![]() AP Photo/Akira Suemori Firefighters work at the scene of a suspected gas explosion in Harrow, London, in February. |
Oscar Wilde claimed that “the Americans and the British are identical in all respects except, of course, their language.” The same can be said about the way we fight fires, as both in their own right can claim to be among the most advanced in the world. The UK, along with most Western European countries, has its advanced firefighting technology, while the United States and Canada have traditionally had a much wider tactical approach.

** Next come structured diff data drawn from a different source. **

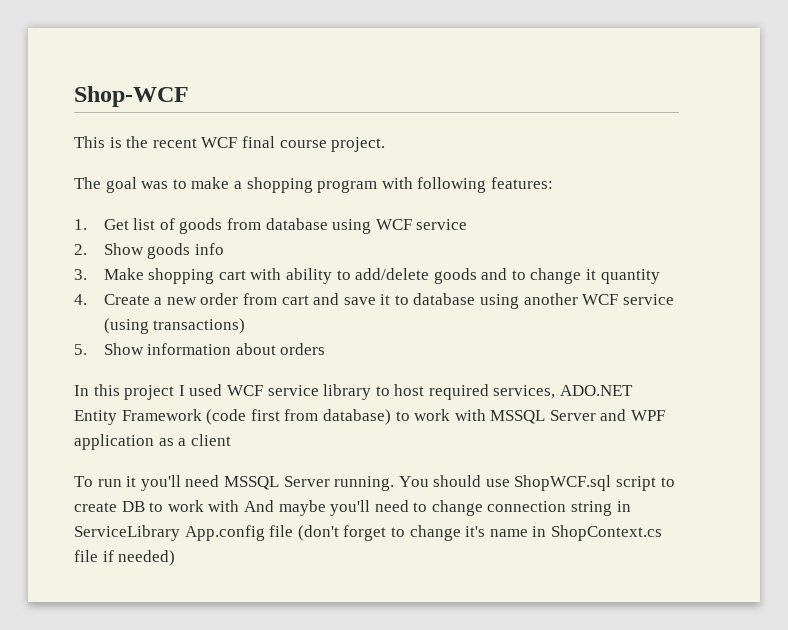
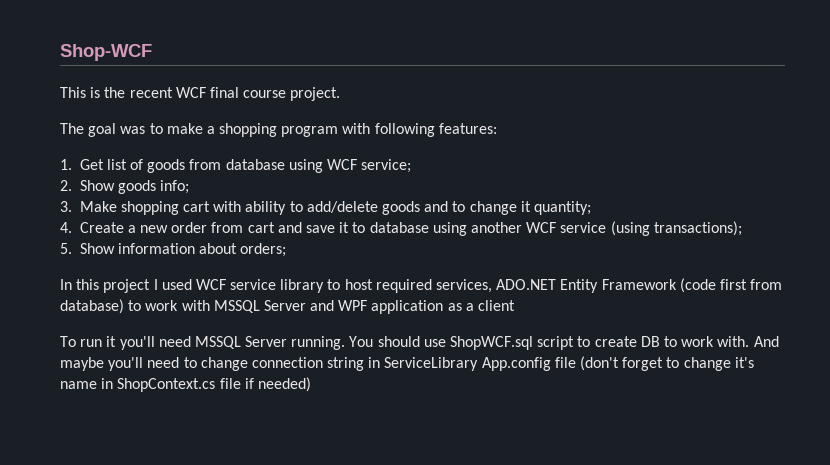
- 1. Get list of goods from database using WCF service
+ 1. Get list of goods from database using WCF service;
- 2. Show goods info
+ 2. Show goods info;
- 3. Make shopping cart with ability to add/delete goods and to change it quantity
+ 3. Make shopping cart with ability to add/delete goods and to change it quantity;
- 4. Create a new order from cart and save it to database using another WCF service (using transactions)
+ 4. Create a new order from cart and save it to database using another WCF service (using transactions);
- 5. Show information about orders
+ 5. Show information about orders;
- You should use ShopWCF.sql script to create DB to work with And maybe you'll need to change connection string in ServiceLibrary App.config file (don't forget to change it's name in ShopContext.cs file if needed)
+ You should use ShopWCF.sql script to create DB to work with. And maybe you'll need to change connection string in ServiceLibrary App.config file (don't forget to change it's name in ShopContext.cs file if needed)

Back in the day, we in the UK knew very little about the way fires were fought across the pond. The rest of the world, seemingly due to the influence of the British Empire and Commonwealth, pretty much did things “our way.” The world-renowned Fire Service College in Moreton in the Marsh in Gloucestershire, England, taught officers from company level right up to chief of department from Australia and the Far East to Holland and Belgium and just about everywhere in between. All we knew of firefighting in the United States were from films such as “Towering Inferno” and Dennis Smith’s book “Report from Engine Co 82.”
I daresay that the average U.S. firefighter has traditionally had little or no idea about firefighting outside of their own country, too. This was verified by visits to London fire stations by U.S. firefighters on vacation, asking why we had “Two engines but no trucks” in them. Today, with the world apparently shrinking with the launch of every new technology and the rise of the Internet, the firefighting world can be shrunk down to the size of the screen on your desktop. But with this, the confusion, arguments and debates about who does what have increased many fold.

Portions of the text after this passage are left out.